My Pictures 3D Helix using WPF (Part 3 of 3)

We now enter the final part of coding a 3D My Pictures Helix using the Windows Presentation Foundation, we’ve done quite a lot and covered quite a few key areas but still have some important areas to cover: optimising memory usage, camera positioning and hit testing. Soon you will have your very own program to impress your friends.

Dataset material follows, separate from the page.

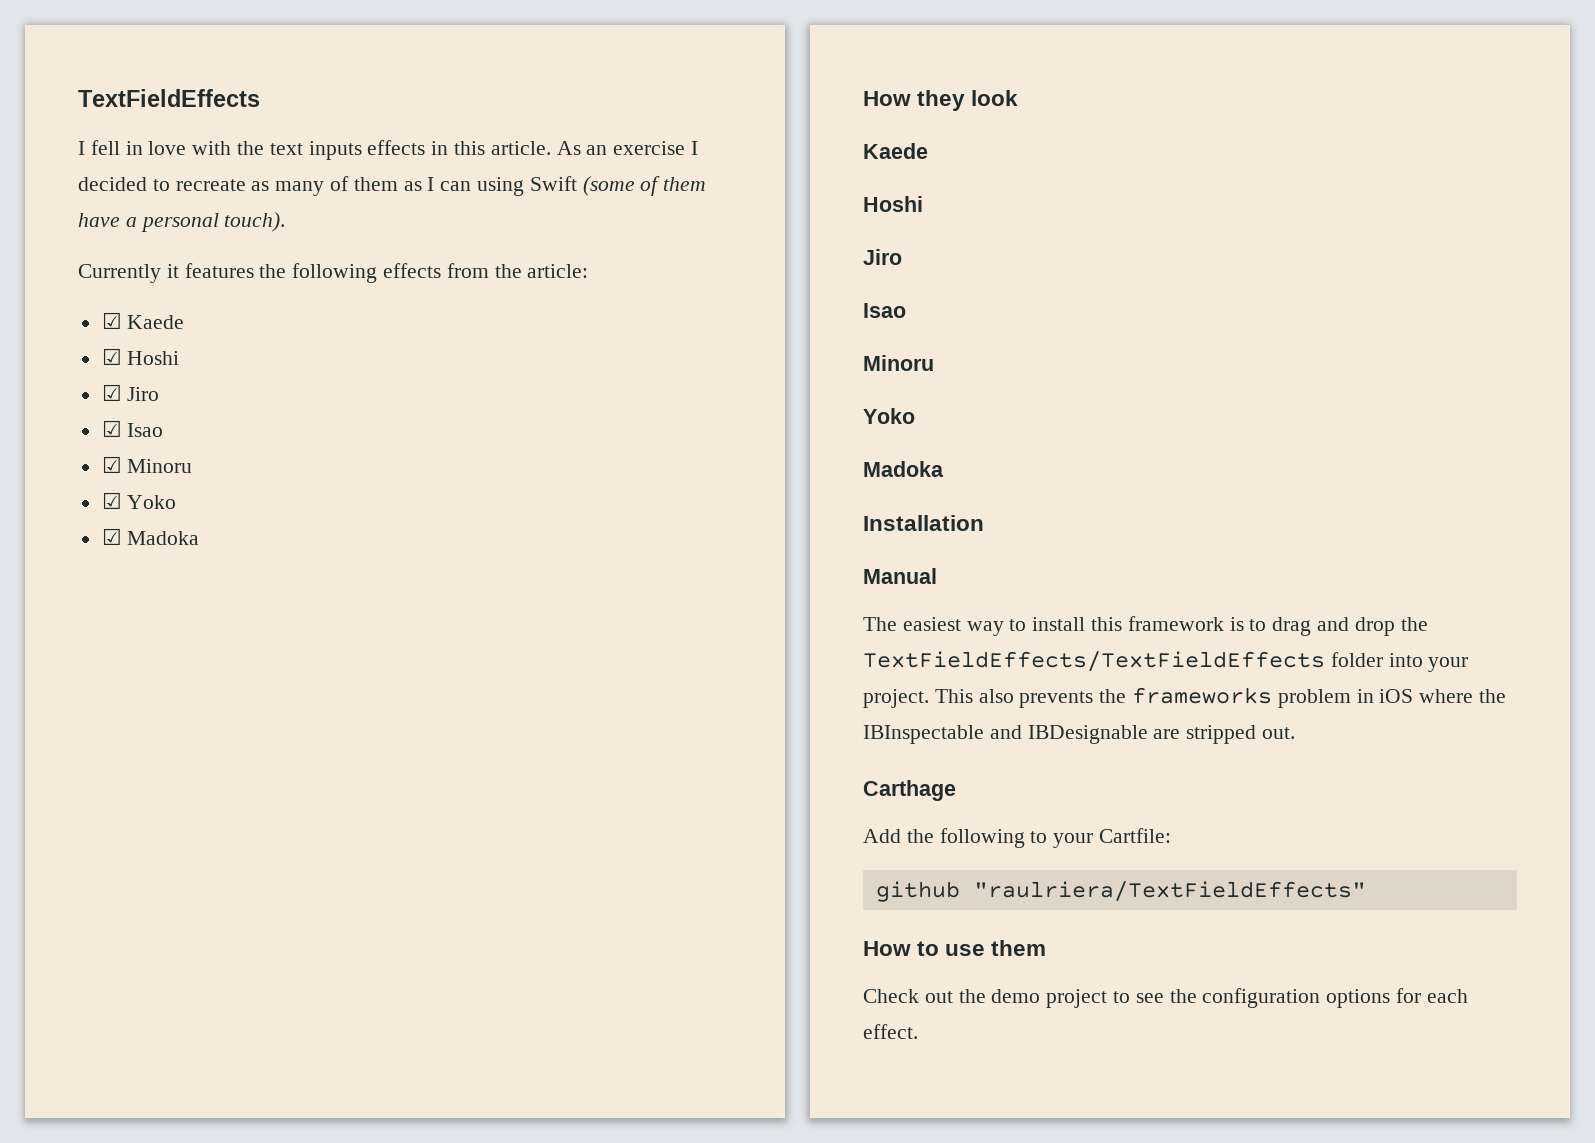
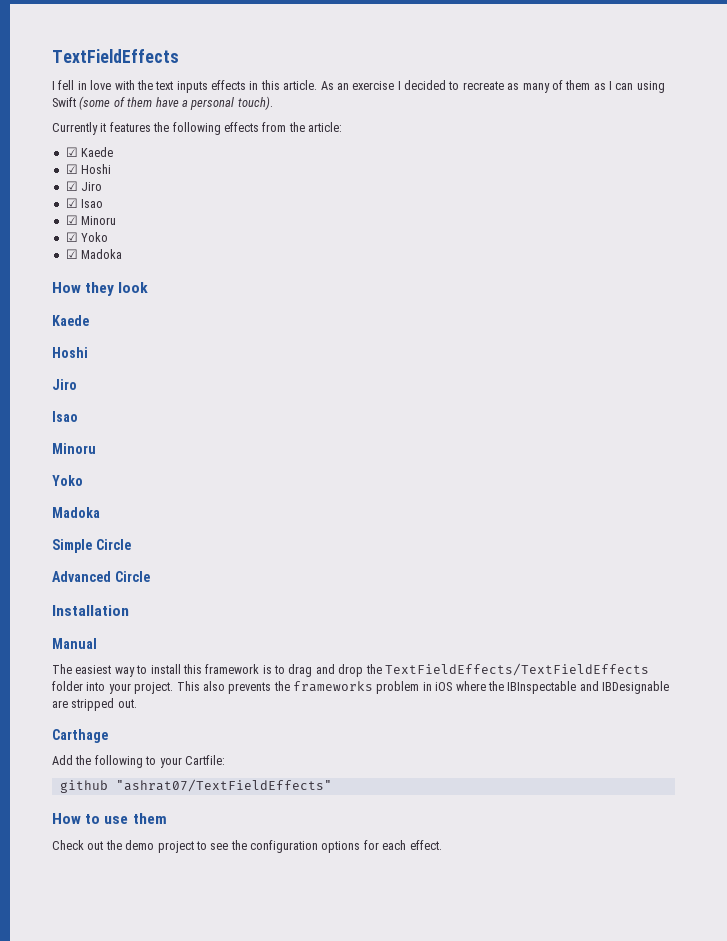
(944, 469) none -> [52,539,131,553] [52,571,150,582] // Simple Circle // Advanced Circle
[973,881,1366,902] "raulriera/TextFieldEffects" -> [115,779,332,792] "ashrat07/TextFieldEffects"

So last time we finally got round to adding some 3D functionality into the application in the form of an actual spiral and I gave a flavour of what was to come on my blog However there is a still lot to do, starting with changing the way images are loaded into the application for the image brush. Currently we load in the entire image for the image brush, which is hugely expensive in terms of memory requirements if the images are that taken even by a regular camera. Another big feature we need to add is the ability to navigate the helix in order to view all the pictures on it.

So why is the current method of content loading so bad – creating an imagebrush directly from an image? It loads the entire image into memory, as if we were to use it directly without scaling, which is very inefficient as we are using a reduced size thumbnail in the helix. Therefore we should instead preload the image and create a thumbnail from it that we can use instead; thus saving us considerable amounts of memory while also speeding up the rendering times. Let’s get started then! Go to the CreateHelix() function and replace the texture loading code as follows:


Now the fancy stuff actually takes place in the function CreateThumbnail, in that function it loads the original image, resizes it and returns the new smaller image with a overall reduced memory requirement.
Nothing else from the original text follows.